# TASK BRIEF
What lines below include the word "hyphens"? Copy each one.
· · · ·
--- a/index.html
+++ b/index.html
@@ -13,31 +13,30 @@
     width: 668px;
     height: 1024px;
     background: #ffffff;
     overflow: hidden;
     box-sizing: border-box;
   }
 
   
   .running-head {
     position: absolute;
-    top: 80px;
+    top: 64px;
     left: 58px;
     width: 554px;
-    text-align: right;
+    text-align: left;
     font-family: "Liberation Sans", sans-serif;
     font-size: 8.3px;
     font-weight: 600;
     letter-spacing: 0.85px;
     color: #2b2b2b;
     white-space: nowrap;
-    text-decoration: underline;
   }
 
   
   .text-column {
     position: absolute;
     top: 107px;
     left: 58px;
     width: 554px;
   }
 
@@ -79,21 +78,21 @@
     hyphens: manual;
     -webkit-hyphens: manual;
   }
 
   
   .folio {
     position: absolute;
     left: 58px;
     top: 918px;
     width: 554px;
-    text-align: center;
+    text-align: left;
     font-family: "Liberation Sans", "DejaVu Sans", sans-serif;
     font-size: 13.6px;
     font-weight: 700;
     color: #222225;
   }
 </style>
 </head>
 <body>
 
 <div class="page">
· · · ·
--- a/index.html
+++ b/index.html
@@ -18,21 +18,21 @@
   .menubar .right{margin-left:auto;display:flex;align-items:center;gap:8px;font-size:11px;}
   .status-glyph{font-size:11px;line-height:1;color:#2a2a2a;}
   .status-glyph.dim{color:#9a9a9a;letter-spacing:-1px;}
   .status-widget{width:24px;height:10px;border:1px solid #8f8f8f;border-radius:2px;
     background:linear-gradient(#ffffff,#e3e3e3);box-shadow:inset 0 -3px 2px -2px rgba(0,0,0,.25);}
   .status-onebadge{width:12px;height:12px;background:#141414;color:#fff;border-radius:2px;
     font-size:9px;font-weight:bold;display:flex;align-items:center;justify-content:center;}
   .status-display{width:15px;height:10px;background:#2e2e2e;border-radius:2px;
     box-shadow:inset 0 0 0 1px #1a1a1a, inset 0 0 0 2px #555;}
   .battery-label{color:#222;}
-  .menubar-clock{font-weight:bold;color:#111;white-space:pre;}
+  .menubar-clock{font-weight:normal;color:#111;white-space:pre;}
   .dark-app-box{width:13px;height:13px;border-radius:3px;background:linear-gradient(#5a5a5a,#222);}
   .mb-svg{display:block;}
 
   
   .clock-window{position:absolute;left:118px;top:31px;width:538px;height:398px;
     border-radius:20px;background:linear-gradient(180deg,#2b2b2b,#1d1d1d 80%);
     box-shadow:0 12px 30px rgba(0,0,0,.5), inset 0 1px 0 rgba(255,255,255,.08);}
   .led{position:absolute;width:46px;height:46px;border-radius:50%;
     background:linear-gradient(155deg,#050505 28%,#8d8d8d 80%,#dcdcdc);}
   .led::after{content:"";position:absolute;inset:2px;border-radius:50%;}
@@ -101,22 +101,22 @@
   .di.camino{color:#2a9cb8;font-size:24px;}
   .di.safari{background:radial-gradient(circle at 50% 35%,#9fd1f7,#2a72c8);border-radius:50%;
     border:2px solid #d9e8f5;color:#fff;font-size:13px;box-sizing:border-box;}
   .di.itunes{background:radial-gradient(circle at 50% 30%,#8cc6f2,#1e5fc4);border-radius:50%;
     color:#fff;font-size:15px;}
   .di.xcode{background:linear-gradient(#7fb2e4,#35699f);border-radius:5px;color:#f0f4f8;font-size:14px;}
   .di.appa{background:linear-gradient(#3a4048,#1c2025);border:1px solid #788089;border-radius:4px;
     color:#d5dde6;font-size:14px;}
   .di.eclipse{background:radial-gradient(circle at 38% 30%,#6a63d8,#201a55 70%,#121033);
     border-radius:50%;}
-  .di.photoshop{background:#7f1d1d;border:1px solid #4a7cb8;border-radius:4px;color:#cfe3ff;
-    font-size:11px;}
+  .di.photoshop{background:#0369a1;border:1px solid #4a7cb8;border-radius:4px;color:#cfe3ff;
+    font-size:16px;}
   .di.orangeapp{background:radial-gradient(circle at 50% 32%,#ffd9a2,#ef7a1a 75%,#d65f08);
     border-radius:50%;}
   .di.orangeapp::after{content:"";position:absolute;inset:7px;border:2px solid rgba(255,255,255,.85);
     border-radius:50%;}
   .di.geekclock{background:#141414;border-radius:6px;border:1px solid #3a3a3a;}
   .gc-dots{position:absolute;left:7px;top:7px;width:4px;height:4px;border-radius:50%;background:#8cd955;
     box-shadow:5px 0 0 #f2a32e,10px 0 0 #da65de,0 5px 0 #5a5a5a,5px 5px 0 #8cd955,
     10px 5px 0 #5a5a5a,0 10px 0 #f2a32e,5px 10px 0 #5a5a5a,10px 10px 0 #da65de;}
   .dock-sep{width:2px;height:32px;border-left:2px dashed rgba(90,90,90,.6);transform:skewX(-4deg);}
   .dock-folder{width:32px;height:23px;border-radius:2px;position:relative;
· · · ·
# RESULT
     hyphens: manual;
     -webkit-hyphens: manual;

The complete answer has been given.